Nous l’avons lu, dit et répété : le “contract management” a le vent en poupe (on s’en réjouit) ! Toutefois, si les contours de la discipline se dessinent au sein du cercle d’initiés dont nous (et certainement vous) faisons partie, la réalité est que la majorité des prospects et interlocuteurs que nous rencontrons au sein d’organisations publiques comme privées ne sait pas vraiment en quoi consiste le contract management.
Alors oui, il existe des définitions. Tout d’abord celle donnée par Wikipédia pour qui le contract management désigne : « l‘ensemble des pratiques permettant de piloter efficacement un contrat tout au long de son cycle de vie : depuis sa négociation jusqu’à sa clôture« , ou encore la NCMA, organisation plus que respectable en matière de contract management, qui a récemment proposé une définition simple, dénuée de jargon, en définissant le contract management comme « une discipline qui crée de la valeur au travers de l’achat et de la vente, grâce à l’exécution de tâches conformes aux principes définis dans le contract management standard ». Nous avons à notre tour, chez Prime Conseil, essayé de contribuer à l’exercice avec un contract management défini comme une « discipline visant à optimiser chaque étape de la vie d’un contrat, afin d’en maximiser la valeur ».
La réalité, avec un peu d’autocritique, c’est que ces définitions sont incompréhensibles pour la plupart des juristes, acheteurs, chefs de projet et autres dirigeants. L’incompréhension ne réside pas dans la difficulté à comprendre ces définitions, mais plutôt à les rendre concrètes, à savoir à quoi sert concrètement un contract manager au quotidien.

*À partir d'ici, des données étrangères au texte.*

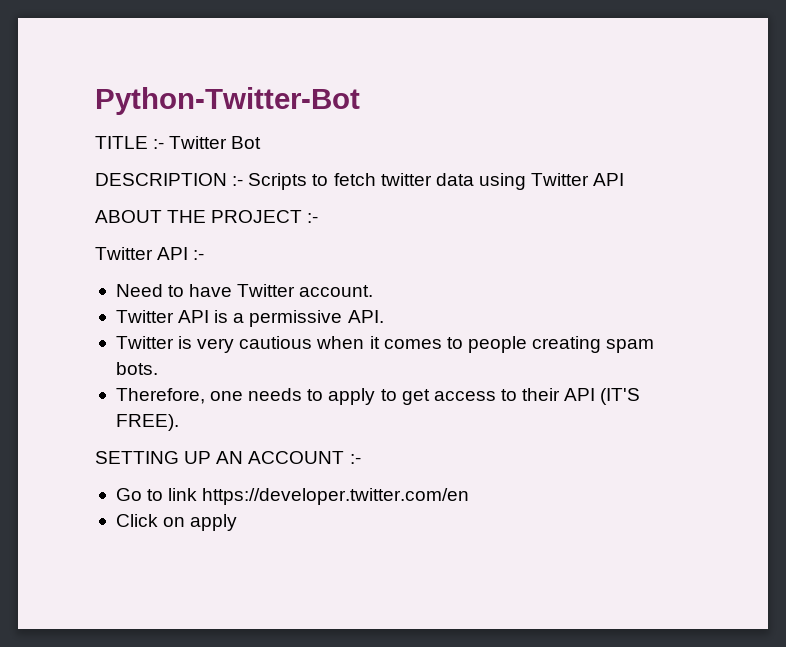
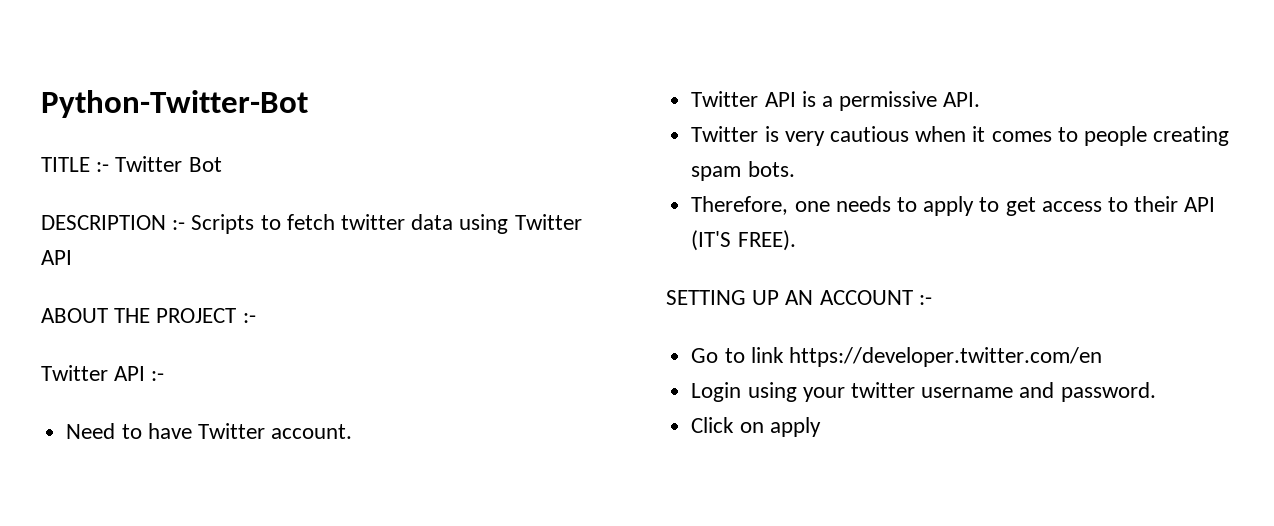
+ Login using your twitter username and password.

Alors, au fond, c’est quoi le contract management ? Tentons au travers de cet article d’apporter quelques éléments concrets et compréhensibles pour le plus grand nombre.
a. Le contract management : plusieurs réalités derrière une même terminologie
Il n’est pas rare de voir le contract management confondu avec de l’administration de contrat, à du support juridique voire parfois à du PMO projet. Cette confusion témoigne de la richesse de notre discipline… mais entretient un certain flou.
Pour faire court, l’administration de contrat (dont les anglosaxons ont fait une discipline voisine appelée « contract administration ») s’attache avant tout à la gestion documentaire, au suivi des échéances et à la rédaction de courriers, comptes rendus et autres écrits contractuels du quotidien.
Le support juridique, effectué par un juriste et non par un contract manager (même si l’on voit fleurir les intitulés de « juriste-contract manager »), consiste comme son nom l’indique à fournir une expertise juridique pour rédiger des actes, interpréter des textes et plus généralement fournir du conseil juridique.
Enfin, le contract management fait le pont entre contrat et opérations pour s’assurer de l’anticipation (ou du traitement) des risques et opportunités à chaque étape de la vie du contrat, le tout sous un prisme opérationnel et financier plus que juridique ou administratif.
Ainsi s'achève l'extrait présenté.